Expert Perspective on Treatment of Polycythemia Vera - Episode 1
Transcript:Srdan Verstovsek, MD, PhD: It really depends from 1 center to another center on experience in seeing myeloproliferative neoplasm patients. And I will tell you that my experience is seeing about 200 patients a year. Most of the patients, about 60%, will be patients with myelofibrosis, which makes sense because these are patients with more aggressive condition. They have a shorter life expectancy, but we also see patients with ET, essential thrombocythemia, or PV, polycythemia vera, particularly those that do not do well with standard therapies.
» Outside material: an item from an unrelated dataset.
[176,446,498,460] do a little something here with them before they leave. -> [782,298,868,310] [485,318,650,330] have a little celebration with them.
Jamile M. Shammo, MD: Patients have heterogeneous presentation and symptomatology. Some patients I have had the diagnosis made by chance. Someone did a CBC and their hematocrit was 52 or something, and then the workup shows PV and they really have no symptoms. But then, I always wonder, how much time have we spent digging out how many symptoms do they have? But truly there is a subset of patients, albeit it small, who basically have no symptoms.
Other patients may come in with an enlarged spleen, night sweats, and fever. And then, I guess the other thing is that, how often do we actually do bone marrow biopsies on those patients? Perhaps it may have to do with the chronicity of the disease, how long they’ve been living with it, and what is there; the fibrosis in the bone marrow? And, again, those questions and concerns all figure into the clinical presentation. So, yes, I would say it probably has to do something with how long they’ve been living with it and some other factors, too, that deal with their underlying comorbidities that might influence how they present.
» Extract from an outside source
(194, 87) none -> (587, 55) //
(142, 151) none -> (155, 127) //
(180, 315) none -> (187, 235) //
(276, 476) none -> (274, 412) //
Srdan Verstovsek, MD, PhD: When the JAK2 V617F mutation was identified in 2005, there was the expectation that this might have been a driver mutation that actually leads to the disease existence and progression, but that’s not the case. It’s not quite the case because there are other mutations that do the same job as the JAK2 mutation. These are MPL, or mipple, mutations in the receptor for thrombopoietin, a growth factor for platelets, and mutations in calreticulin. So, calreticulin, MPL, and JAK2 mutations do the same job. They activate the JAK/STAT pathway. This is a hyperactive intracellularly pathway in the cells in the bone marrow that makes cells to grow and it causes some inflammation among the other ones. So, we have hyperproliferation and inflammation as 2 major problems in myelofibrosis in particular.
Since the discovery of the JAK2 mutations some 10 years ago, we have accumulated a lot of knowledge about the biology of MPNs and myelofibrosis in particular. The field is evolving. We are learning more, not just about biology but about therapy as well. The discovery of the JAK2 mutation led eventually to approval of a first medication for myelofibrosis. Patients with intermediate- or high-risk disease can be treated now with ruxolitinib, a JAK inhibitor that inhibits the JAK/STAT pathway.
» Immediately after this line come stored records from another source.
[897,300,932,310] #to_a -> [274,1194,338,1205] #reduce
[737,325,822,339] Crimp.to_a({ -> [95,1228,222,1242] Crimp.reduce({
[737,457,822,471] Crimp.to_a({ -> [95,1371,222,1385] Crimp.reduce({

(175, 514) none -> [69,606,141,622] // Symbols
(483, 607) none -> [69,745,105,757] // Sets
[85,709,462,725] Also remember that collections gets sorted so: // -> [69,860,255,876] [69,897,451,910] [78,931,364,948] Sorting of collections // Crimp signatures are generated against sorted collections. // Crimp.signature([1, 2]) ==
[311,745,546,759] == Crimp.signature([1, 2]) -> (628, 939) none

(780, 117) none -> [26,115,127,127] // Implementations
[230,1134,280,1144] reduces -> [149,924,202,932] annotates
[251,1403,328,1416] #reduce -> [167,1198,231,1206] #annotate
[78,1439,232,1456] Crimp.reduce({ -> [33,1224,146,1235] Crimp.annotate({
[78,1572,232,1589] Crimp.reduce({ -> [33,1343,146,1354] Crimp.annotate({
It’s the same for second-line therapy in PV. So, there was a need in the United States for development of specific guidelines—how to manage patients with MPNs in everyday practice. And myelofibrosis, being the most aggressive, was the first one for which we developed the guidelines. The NCCN guidelines are now available in print and online. They tell you that first you assess the risk of dying in patients with MPN, in myelofibrosis in particular, you refer them to transplant, but then treat them for clinically relevant problems, including for anemia with anti-anemia medications or JAK inhibitors; ruxolitinib for symptomatic spleen or general symptoms. We are looking later this year to have similar NCCN guidelines in place for patients with ET and PV.